Native American's have had a legendary knack for unexpected statements of penetrating eloquence, which brings to mind a story that the late Bart O'Gara told me in Missoula, Montana in the early 1980s. A young well-intentioned man of his acquaintance, much inspired by his own daily work as a game warden, got it into his head that the Lakota could restore their pride and find employment as wildlife biologists. He conceived of a program to train the young men as game wardens. A meeting of the tribal elders was held, and he made his pitch, which played rather heavily on the theme of the Lakota's inherent skills and natural superiority as hunters and trackers.
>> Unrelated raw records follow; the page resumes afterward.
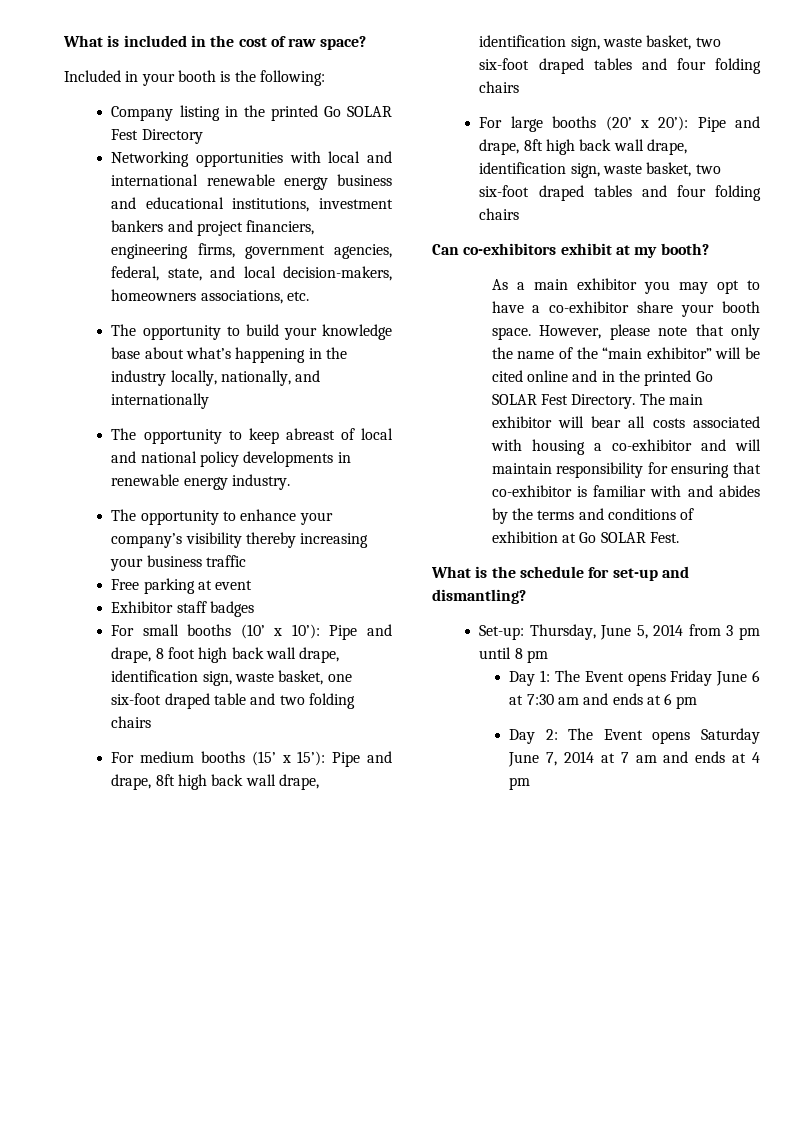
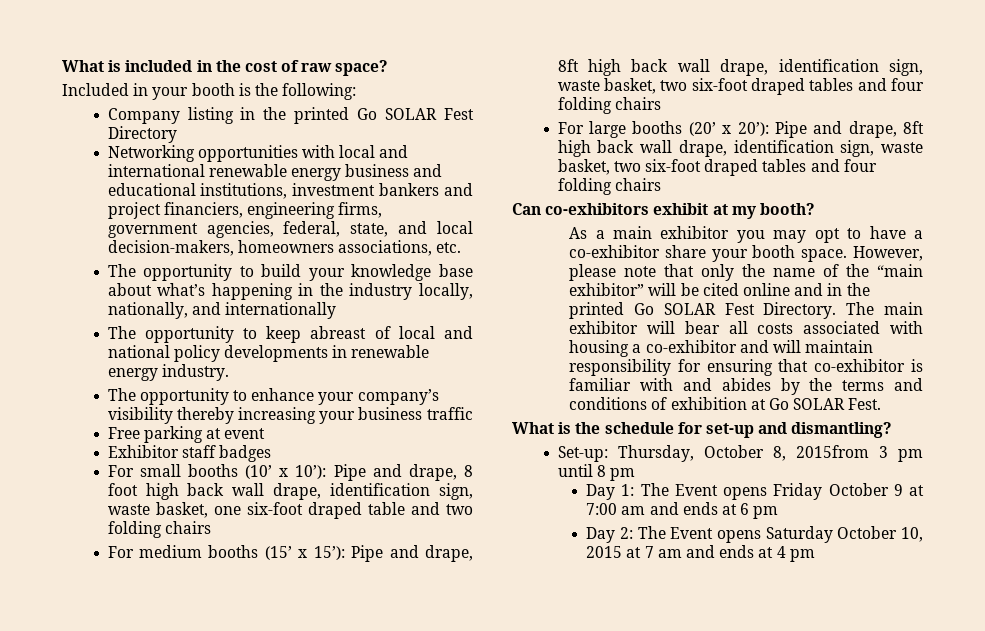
- Set-up: Thursday, June 5, 2014 from 3 pm until 8 pm
+ Set-up: Thursday, October 8, 2015from 3 pm until 8 pm
- Day 1: The Event opens Friday June 6 at 7:30 am and ends at 6 pm
+ Day 1: The Event opens Friday October 9 at 7:00 am and ends at 6 pm
- Day 2: The Event opens Saturday June 7, 2014 at 7 am and ends at 4 pm
+ Day 2: The Event opens Saturday October 10, 2015 at 7 am and ends at 4 pm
When the sermon ended the elders were asked for their views, and the senior spokesman summoned that unexpected eloquence (I paraphrase from memory): "You know, this is what they tell us, that we were great hunters and did all those things. (pause) Maybe it is true. (another pause) But maybe it is just bullshit."

Nowadays California's native people own casinos and donate generously to our communities. There's a poetic justice in their adoption of our values, but I don't have an iota of interest in casinos. Ishi's spirit world has far more to offer me. So give me Ishi's mountains and rivers. Coyote and the cast of characters are still here, the ones I want to capture with camera traps.